A Short History of Abundance Industrialism

Driven by an electro-mechanical revolution powered by a windfall of cheap oil, the world registered its highest GDP growth rates in the 1950-1973 period. The era was defined by self-confidence and a secular “myth of progress”, which reached its apogee with the 1969 moon landings. But the next decade saw the arrival of major discontinuities. American oil production peaked in 1970, and went into decline. Saudi Arabia settled into its role as the world swing producer, enabling it to inflict a severe “oil shock” on Western economies in 1973 to punish them for their support for Israel, to be followed by another in 1979 coinciding with the Islamic Revolution in Iran. The decade also saw milestones such as the publication of Limits to Growth, the ending of hyperbolic growth of the world system, and a new emphasis on conservation and sustainability (which led to significant improvements in fuel efficiency and pollution control – back then, the fruits were all low-hanging, so impressive results were not hard to achieve). Yet the first tentative steps towards sustainability were not to be followed through, as the newly-elected Reagan took office proclaiming “Morning in America!”, with its implicit promise of a return to a past with no future. It was a false dawn.

Thus began the “age of diminished expectations”. In the US, physical production by volume and real working class wages stalled in the 1970′s, and have since been on a plateau (slightly tilted up according to official statistics, slightly tilted down according to unofficial ones). The age of Mammon saw rising inequality, both within and between nations (the sole major exception being China whose ascent to world power began in the late 1970′s). As the American industrial base entered its long atrophy, its economy shifted towards construction, services, and finance, – symbolized by metastasizing suburbia – and made possible by new drilling by the oil majors in remoter areas like Alaska, the Mexican Gulf, and the North Sea, a political-security rapprochement with Saudi Arabia, the IT revolution, and the rise of multinational corporations exploiting globalizing markets and cybernetic technology in a flattening world. Sustainability went out the window; quite literally, as Carter’s solar panels were removed from the White House roof in 1986. Finally, the US harnessed its new role as the focal point of the emerging global neoliberal system to open up their economies to the world, unleashing China’s “surplus armies of labor” and the former USSR’s energy resources in the service of Pax Americana.

overshoot

[Source: Tracking the ecological overshoot of the human economy, PNAS.]

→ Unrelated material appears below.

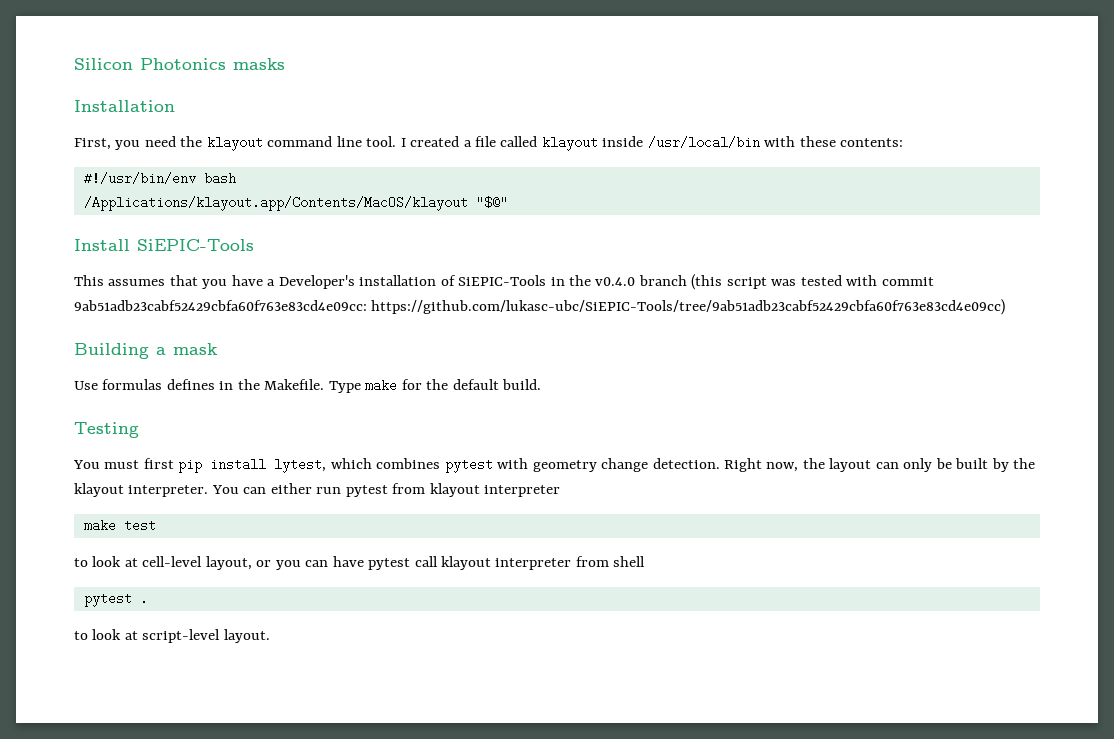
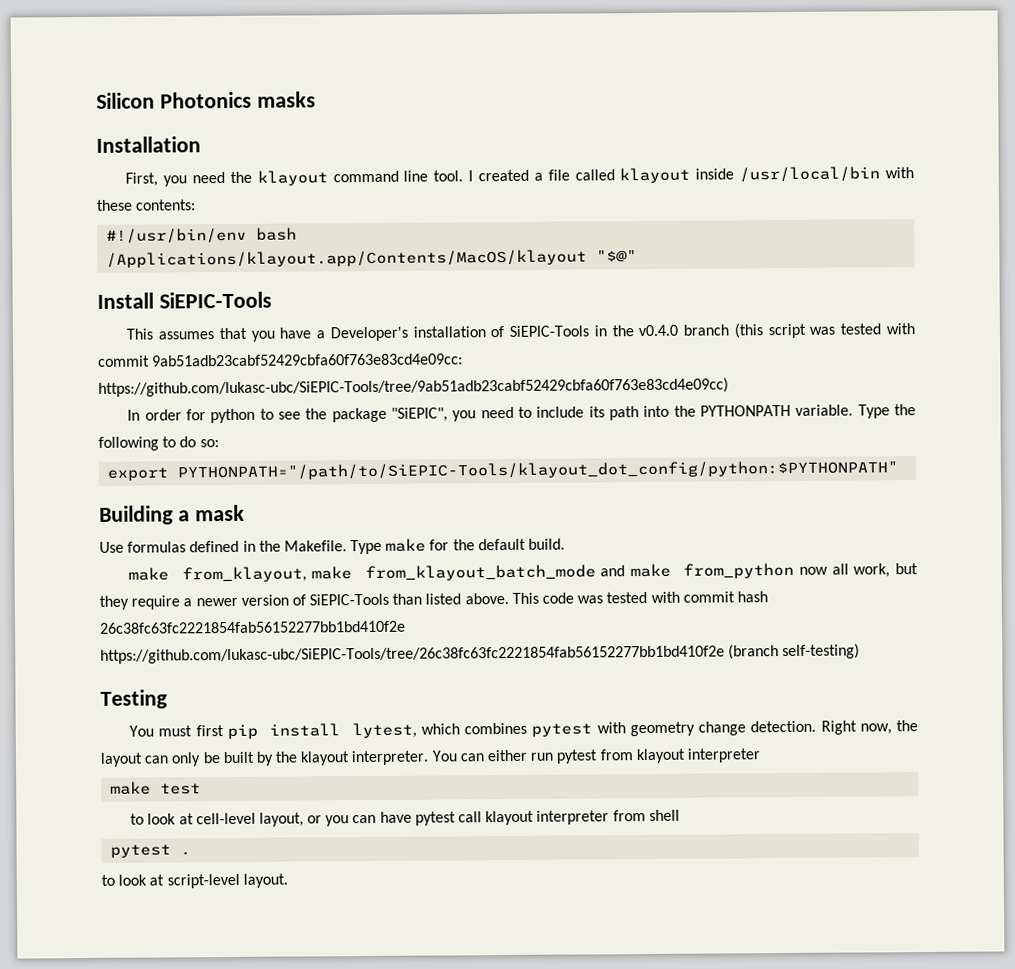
(1006, 307) none -> [127,404,917,424] [98,436,219,451] [107,460,899,481] // In order for python to see the package "SiEPIC", you need to include its path into the PYTHONPATH variable. Type the following to do so: // export PYTHONPATH="/path/to/SiEPIC-Tools/klayout_dot_config/python:$PYTHONPATH"
[166,379,215,390] defines -> [189,540,240,553] defined
(542, 384) none -> [128,562,918,583] [99,591,768,610] [99,620,406,634] [100,643,861,664] // make from_klayout, make from_klayout_batch_mode and make from_python now all work, but they require a newer version of SiEPIC-Tools than listed above. This code was tested with commit hash 26c38fc63fc2221854fab56152277bb1bd410f2e https://github.com/lukasc-ubc/SiEPIC-Tools/tree/26c38fc63fc2221854fab56152277bb1bd410f2e (branch self-testing)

This new era of international neoliberalism and developed country post-industrialism coincided with the genesis of humanity’s ecological overshoot of the carrying capacity of the Earth. Though the first global pollution alarm in the form of the “ozone hole” led to an impressive response involving a global agreement on the withdrawal of CFC production, the reaction to the growing specter of runaway climate change caused by man-made CO2 emissions – which is ultimately a far more serious issue – has been muted right up until 2009′s Copenhagen fiasco and today. Instead, the party continued in full blast throughout the 1990′s, for the US was too busy basking in the glow of the ostensible end-of-history triumph of “Western liberal democracy as the final form of human government”.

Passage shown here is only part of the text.